To leave or not to leave?

Apr 15, 2009 21:17

This will no doubt read like University Emo-ing so feel free to just skip over it, but if I don't get it all off my chest I'm gonna go nuts.


I took on the 4th year as I was admittedly not quite ready to leave and my parents were really hot on me getting a BA Hons degree.  The actual degree itself means nothing to me whatsoever.  Any industry I would like to get into isn’t interested in the slightest about your grades (or even if you went to Uni or not), it’s all about the work.  I don’t even get the self satisfaction of feeling like I’ve achieved something, quite the opposite, as this course has been nothing but a let-down and any progression I have made has been despite ‘The University of the West of Scotland’ and not thanks to it.

I already have a resit due to a genuine software catastrophe last semester (which I managed to recover from quite well if I do say so myself) and I now find myself with around a month to do a ridiculous amount of work.  A body of work I only today realised is realistically insurmountable.  So what do I do?  Toms class is nearly finished so I might as well stick with that regardless, the SFX class I haven’t started yet (neither have most people, there’s reasons for this) and I’m so far behind on my project that I don’t think it matters what I do it’s either going to be terrible or just flat out not finished.

So where does that leave me?  I stress myself out for the next few months (including resits) in a fruitless attempt to get some form of pass for something I don’t even need?  I resit half of the year and waste yet more time at University? Or I magically scrape together enough work for a bare-bones pass, completely defeating the purpose of me doing 4th year.  None of these are worth this amount of stress.

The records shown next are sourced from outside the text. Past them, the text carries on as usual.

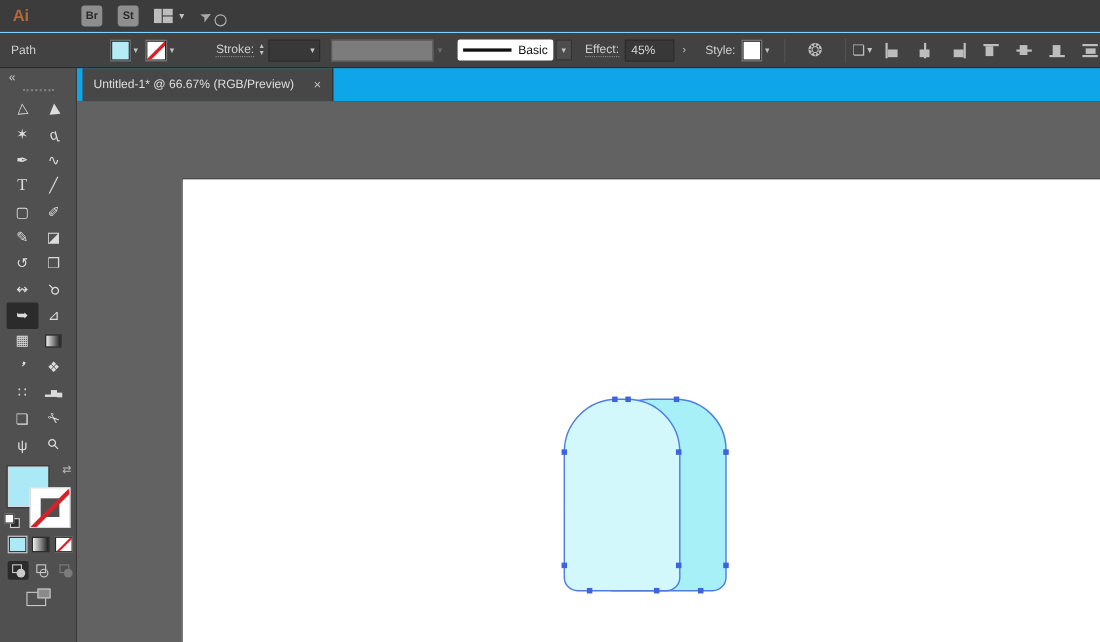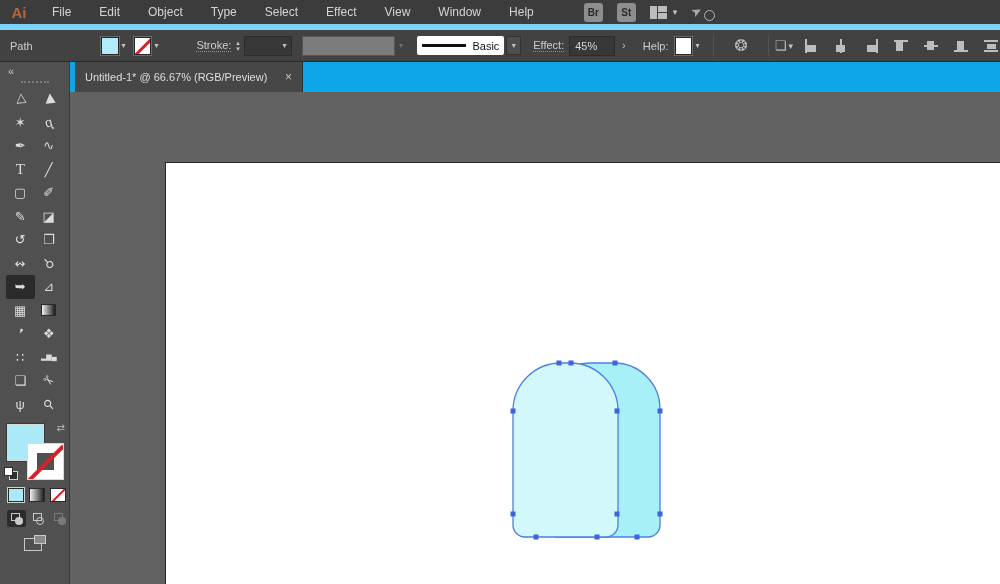--- a/index.html
+++ b/index.html
@@ -8,7 +8,7 @@
     background:#3c3c3c; -webkit-font-smoothing:antialiased; }
 
   
-  #menubar { height:30px; background:#3c3c3c; border-bottom:6px solid #7dd3fc;
+  #menubar { height:30px; background:#3c3c3c; border-bottom:1px solid #7dd3fc;
     display:flex; align-items:center; color:#d4d4d4; font-size:12px; }
   #app-logo { width:38px; text-align:center; font-weight:bold; font-size:15px;
     color:#b4673a; }

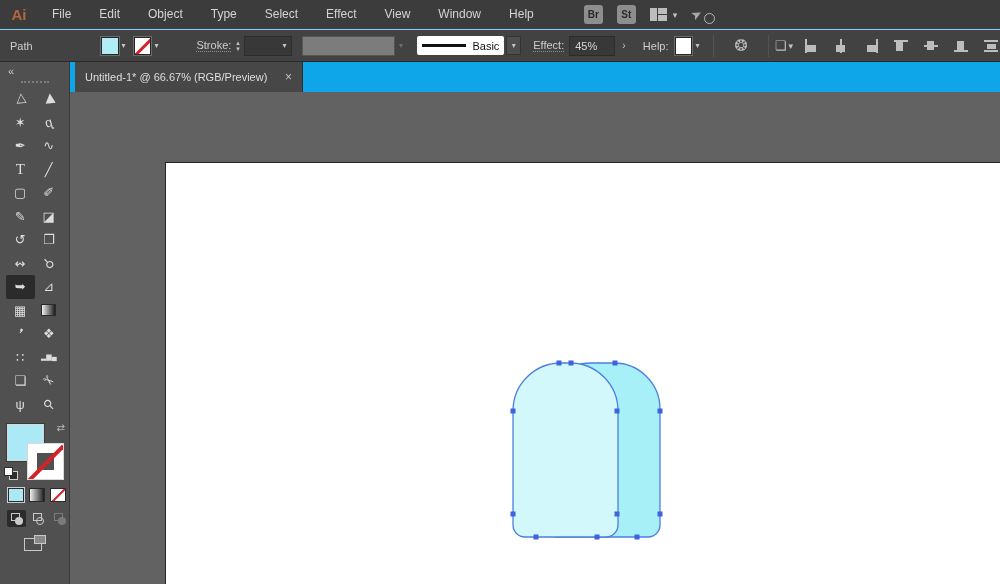--- a/index.html
+++ b/index.html
@@ -155,17 +155,6 @@
 
 <div id="menubar">
   <div id="app-logo">Ai</div>
-  <div id="menu-items">
-      <div class="menu-item">File</div>
-      <div class="menu-item">Edit</div>
-      <div class="menu-item">Object</div>
-      <div class="menu-item">Type</div>
-      <div class="menu-item">Select</div>
-      <div class="menu-item">Effect</div>
-      <div class="menu-item">View</div>
-      <div class="menu-item">Window</div>
-      <div class="menu-item">Help</div>
-    </div>
   <div id="menubar-right">
     <div class="mini-btn">Br</div>
     <div class="mini-btn">St</div>

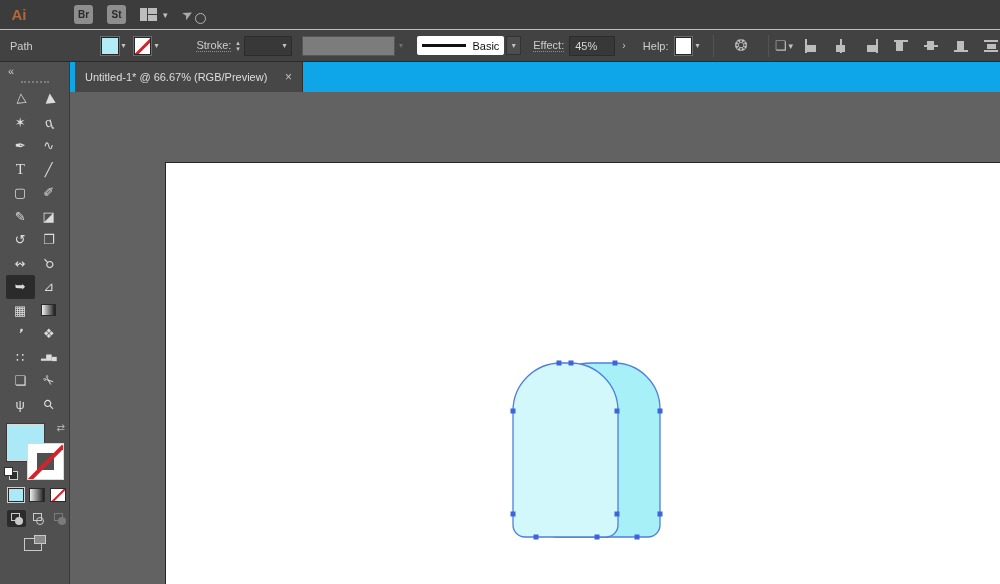--- a/index.html
+++ b/index.html
@@ -199,7 +199,7 @@
   <span class="cb-label cb-link">Effect:</span>
   <div class="opacity-field">45%</div>
   <div class="more-btn">›</div>
-  <span class="cb-label">Help:</span>
+  <span class="cb-label">Style:</span>
   <div class="swatch" style="background:#fff;"></div>
   <span class="sw-chev">▾</span>
   <div class="vr"></div>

I have other opportunities at the moment.  An online friend of mine wants to start up a gaming development website, an evolution of our old (and rather large) RPGMaker community we used to head.  Sounds a bit lame I know however from what I know he’s a damn good programmer and wants to make an online game with myself as the 3D artist, perhaps trying to get it on XBLA once it’s completed.

There are a few competitions running around the comic book community at the moment, again another long shot but it is all about getting your name out there.  I’ve been getting advice from the people who head Marvel and they all say the same things.  That I should be getting my name out there, building a portfolio, get some comics made and the likes.

Now I know that it was I should technically be doing with my project, however I am so far behind that with the time I have I’m going to produce a pile of balls.  More importantly, it’s killing my love for 3D art.  I am beginning to loathe everything about 3D which, if I’m honest with myself, is just a distraction to my true problem which is that I hate my work.  I have completely lost all confidence and it is just getting worse.  Now when I open up Maya I don’t know what I’m doing, I’m apprehensive and restrained, I’m always looking for the quick fix, I can’t settle on anything and I’m creatively dry.  I’m stressed and I can’t organise my thoughts, resulting in me just going in blind with no clear direction, producing crap and having to start over (which would explain why I’ve worked so hard and have nothing to show for it).  It’s completely wrecking me as a person, I show the brave face around my mates but I’ve been so unbelievably miserable these past few months, no doubt to Natalie’s dismay (bless her).  My family have also noticed my change in mood as I’m known to not stress out about things or feel the pressure when the shit hits the fan.

It all boils down to the fact that my sole purpose was to produce a good project this year, and due to Toms class and poor prioritising on my part that is no longer possible.  I’m not interested in grades or degrees so why am I putting myself through this?  If it wasn’t for letting people down and being thought of as a quitter I would just forget all about this course, cut my losses, scrap the next few months of misery and start fresh with my own work, with the ultimate goal of truly improving my skills and making a name for myself in the big bad world.  Oh to enjoy my work again.

P.S. Bry was smart to this shit 1 year before I was.  I bow to his infinite wisdom.